◆ Exercise input ◆

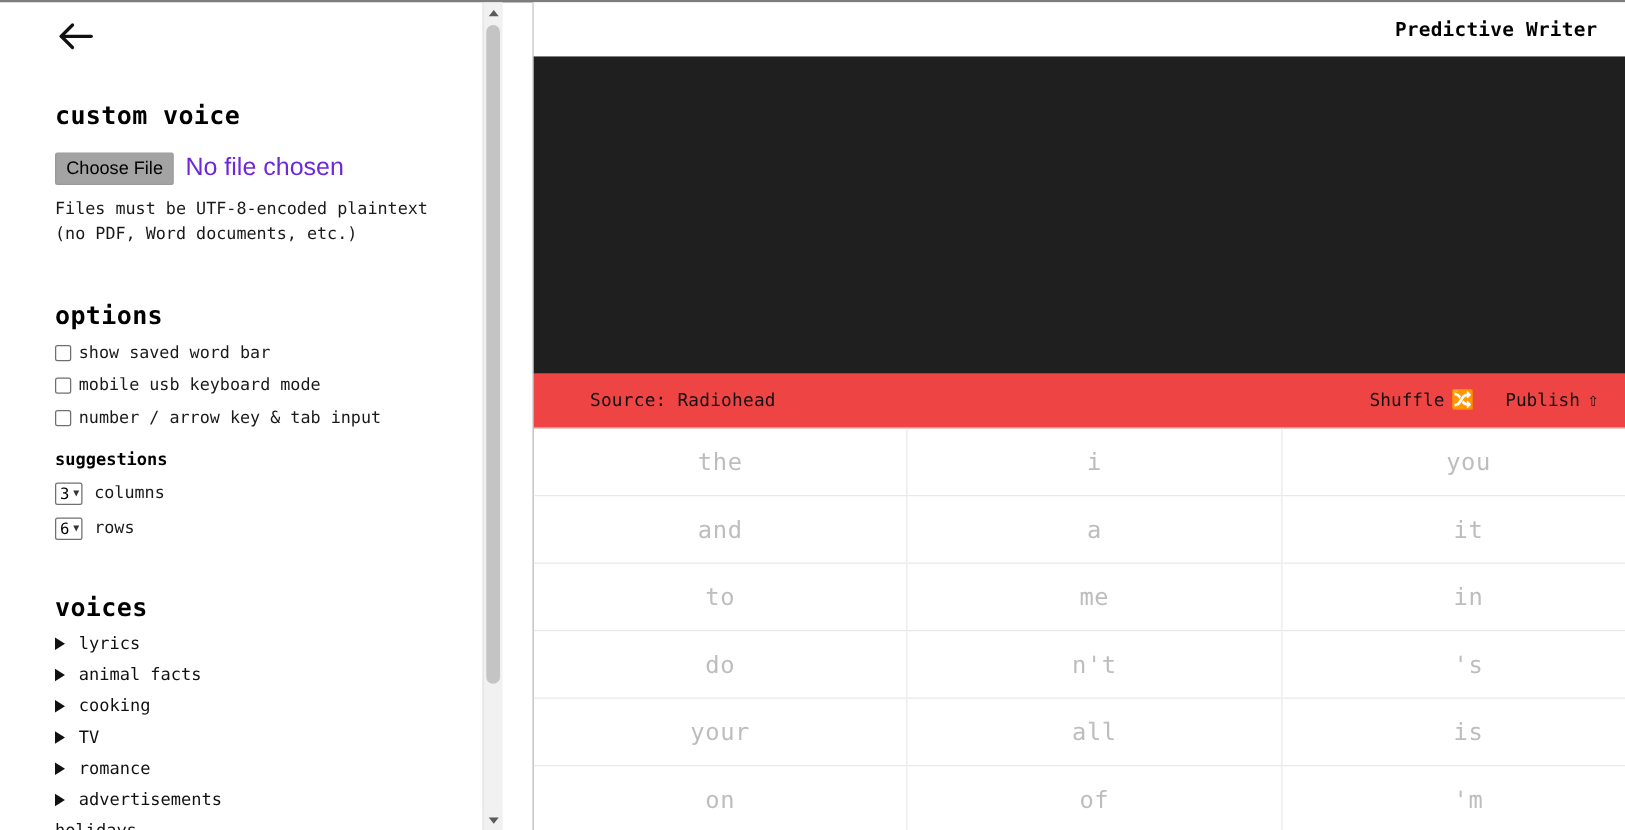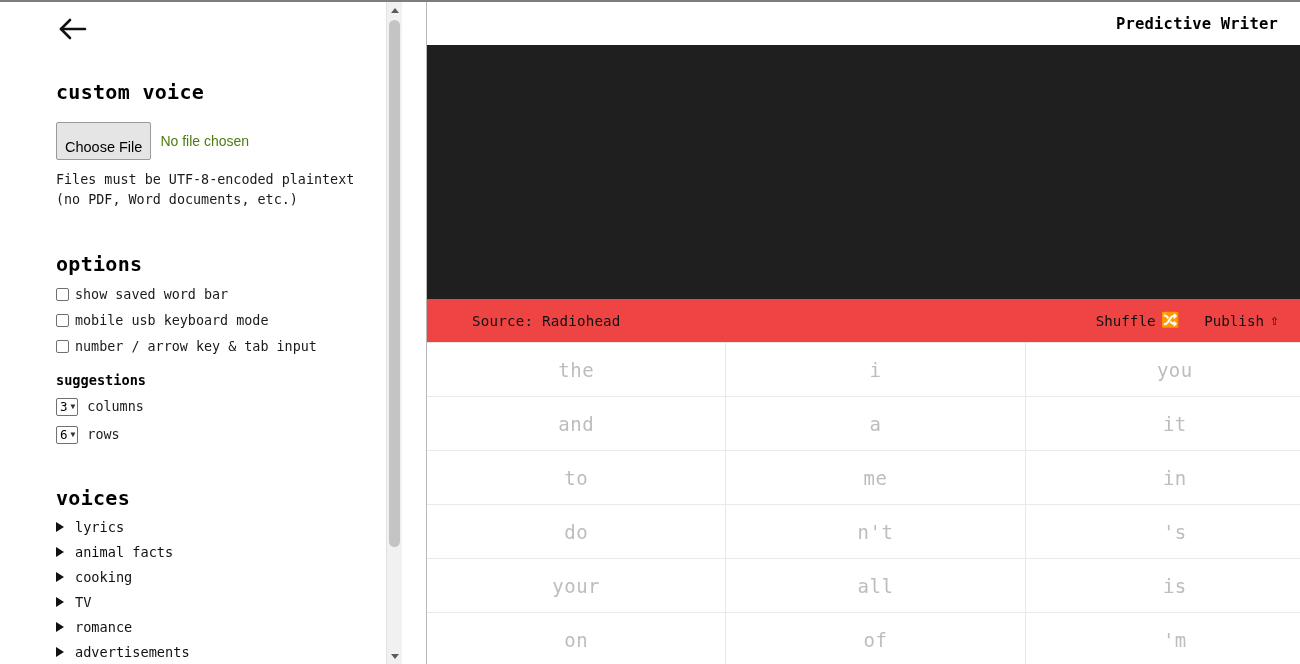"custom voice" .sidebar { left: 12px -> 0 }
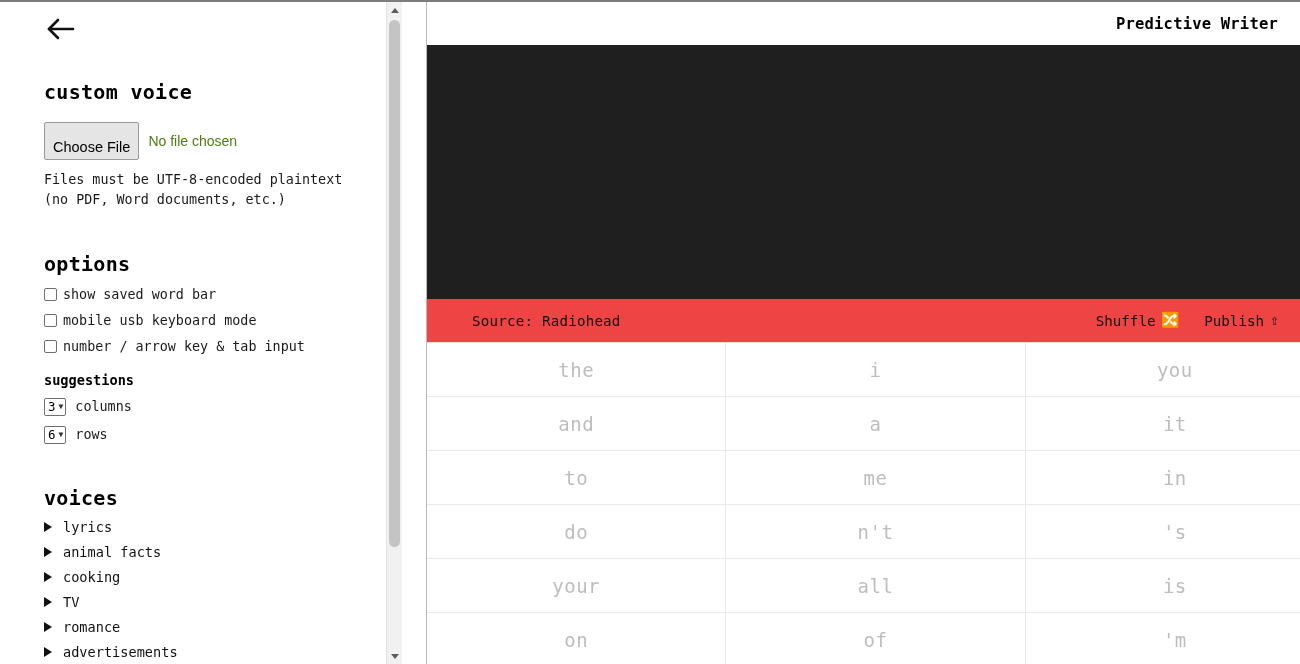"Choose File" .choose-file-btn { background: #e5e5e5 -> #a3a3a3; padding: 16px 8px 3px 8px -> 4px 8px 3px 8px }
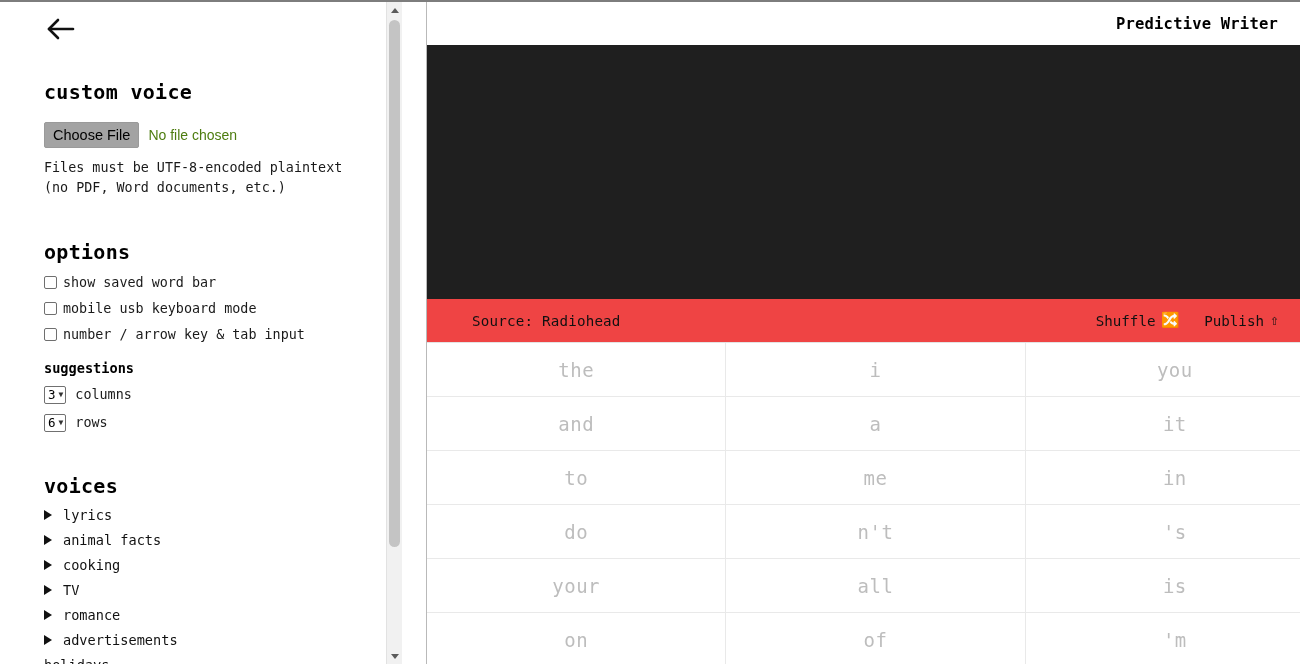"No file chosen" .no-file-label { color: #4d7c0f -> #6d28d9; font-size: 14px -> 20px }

...

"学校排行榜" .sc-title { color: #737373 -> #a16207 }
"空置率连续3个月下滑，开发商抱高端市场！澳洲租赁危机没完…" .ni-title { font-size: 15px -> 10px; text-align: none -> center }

* * *

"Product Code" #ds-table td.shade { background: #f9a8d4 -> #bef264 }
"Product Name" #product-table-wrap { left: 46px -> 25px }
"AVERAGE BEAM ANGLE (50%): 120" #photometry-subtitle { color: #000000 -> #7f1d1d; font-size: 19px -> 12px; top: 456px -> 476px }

◆ Work to be completed ◆
In the listing above, find the line containing "left: 46px ->" and the line containing "color: #000000 ->". Output them and every line between, exactly, and nothing else.

◆ Your solution ◆
"Product Name" #product-table-wrap { left: 46px -> 25px }
"AVERAGE BEAM ANGLE (50%): 120" #photometry-subtitle { color: #000000 -> #7f1d1d; font-size: 19px -> 12px; top: 456px -> 476px }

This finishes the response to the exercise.